With a batch-script I export mutliple text-files to a specific folder where I want to merge them into one.
Therefore I used the type-command in windows cmd which worked fine. But after comparing the files I noticed that the order is wrong. I found out the CMD sorts them differently (file_1,file_10,file_11,file_2,file_3,file_33) instead of how I'm doing it (file_1,file_2,file_3,file_10,file_11,file_33).

Now I would like to use a Python Script do merge them together in the way I would sort them (file_1,file_2,file_3,file_10,file_11,file_33).

This is what I have so far but I don't know how to go on:

#!/usr/bin/env python3

import os
import re

folder_path = "../Outputs/"

for root, dirs, files in os.walk(folder_path, topdown = False):
    for name in files:
        if name.endswith(".txt"):
            file_name = os.path.join(root, name)
Edit: All my files start with string "file_" and an ongoing number. It differs how many files there will be after I exported them so I can't set it up manually.
Reply
#2
Why are you calling os.walk() if you want to merge the files only in one folder?
Reply
#3
#!/usr/bin/env python3

from pathlib import Path


def sort_by_int(path):
    # Path has the stem attribute, which is
    # the filename without the last extension
    # to sort the paths by integer, you
    # need to get the integer part of the str
    # and convert it to an integer
    # the _ is the character where you can split
    # maxsplit=1 does only split once,
    # so you get two elements back
    # if the _ is missing, split will raise an Exception
    return int(path.stem.split("_", maxsplit=1)[1])
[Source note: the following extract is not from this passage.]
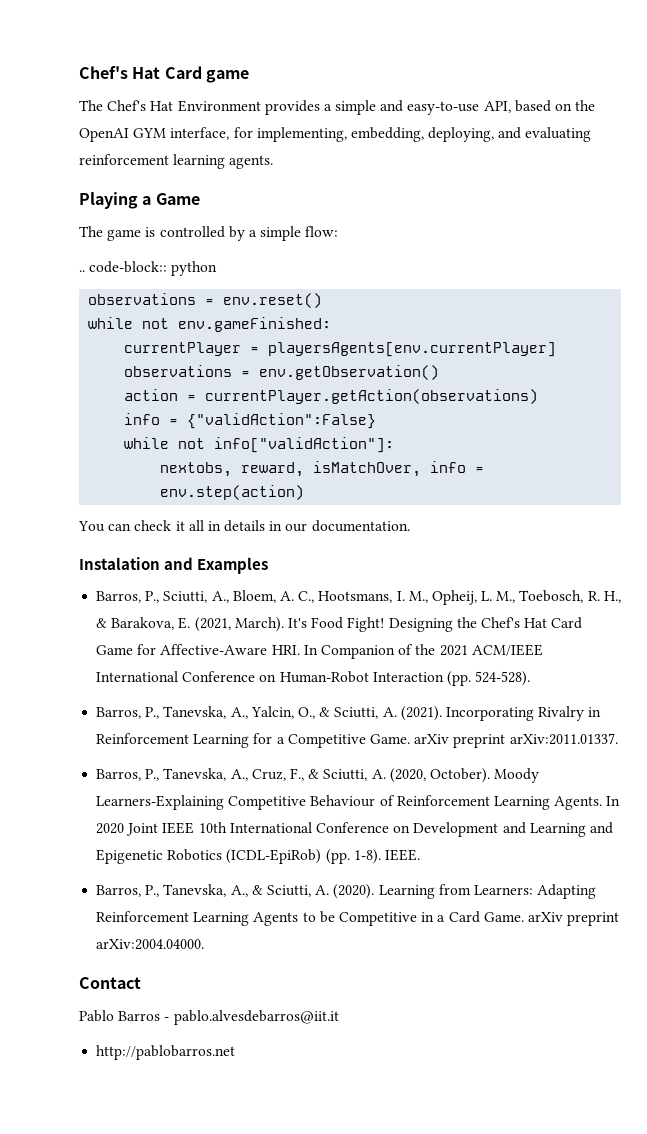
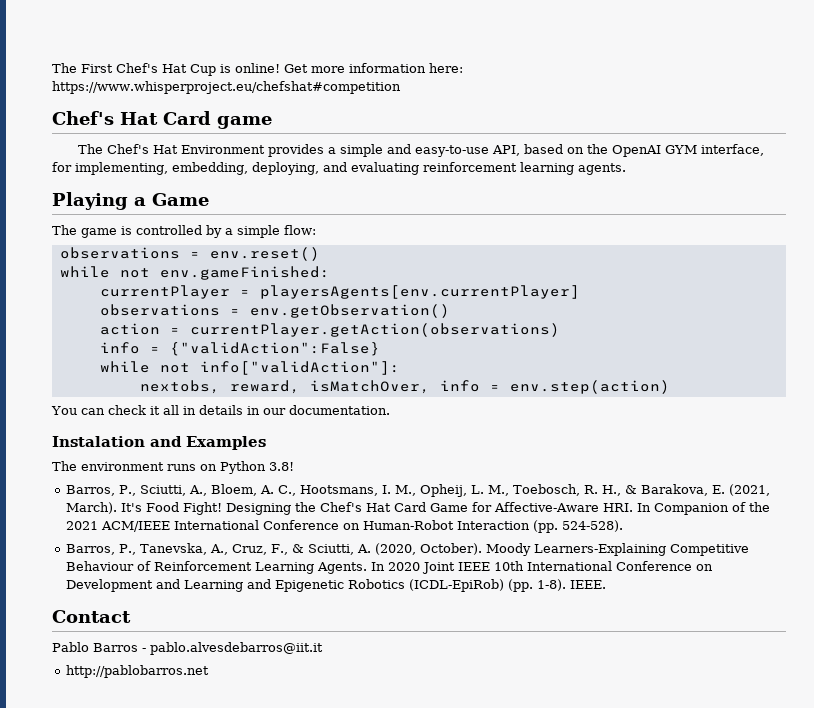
+ The First Chef's Hat Cup is online! Get more information here: https://www.whisperproject.eu/chefshat#competition
- .. code-block:: python
+ The environment runs on Python 3.8!
- Barros, P., Tanevska, A., Yalcin, O., & Sciutti, A. (2021). Incorporating Rivalry in Reinforcement Learning for a Competitive Game. arXiv preprint arXiv:2011.01337.
- Barros, P., Tanevska, A., & Sciutti, A. (2020). Learning from Learners: Adapting Reinforcement Learning Agents to be Competitive in a Card Game. arXiv preprint arXiv:2004.04000.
# Use the high level Path object
outputs = Path.home() / "Outputs"
# print(outputs)
# Path: /home/username/Outputs

# use glob for easier search
# rglob is to search recursive
# glob and rglob replicates the shell-syntax
# the wildcard is one * and a ? stands for one character

search = "file_*.txt"
# sorted takes a key argument, which is used to define how it's sorted
# sort_by_int just returns an int and the sorted function
# is using this number to sort
sorted_outputs = sorted(outputs.glob(search), key=sort_by_int)
# the result is a list
# sorted consumes the iterable object and returns a list
# with the sorted elements

# now using this sorted list with Path objects
for path in sorted_outputs:
    # glob does not differe between files, directories or other
    # elements
    # so you need to check, if path is a file
    if path.is_file():
        # if it's a file, then open it
        # the Path onject do have the method open
        # it supports like the open function a context manager
        with path.open() as fd:
            # iterating this file line by line
            # where the line end is not stripped away
            for line in fd:
                # print the line, but tell print not to add an additional
                # line end, because the line has already a line end
                print(line, end="")
                # you can use the stdout to redirect the output
                # in your shell to a file for example or netcat
                # or gzip etc...
Relevant documentation:
Using the program (I named it randomly searchp.py):


Output:
[andre@andre-Fujitsu-i5 ~]$ python3 searchp.py | gzip > output.txt.gz [andre@andre-Fujitsu-i5 ~]$ zcat output.txt.gz 666 123 000
I created the Outputs directory in my home directory and put 3 files in, where each file had only one line with a newline character at the end.
Almost dead, but too lazy to die: https://sourceserver.info
All humans together. We don't need politicians!
Reply
#4
If you have control of the file names the easiest solution is to generate file names that can be sorted properly: file_000, file_001, file_010. file_100
Reply
#5
(Aug-19-2021, 02:08 PM)DeaD_EyE Wrote:
#!/usr/bin/env python3

from pathlib import Path


def sort_by_int(path):
    # Path has the stem attribute, which is
    # the filename without the last extension
    # to sort the paths by integer, you
    # need to get the integer part of the str
    # and convert it to an integer
    # the _ is the character where you can split
    # maxsplit=1 does only split once,
    # so you get two elements back
    # if the _ is missing, split will raise an Exception
    return int(path.stem.split("_", maxsplit=1)[1])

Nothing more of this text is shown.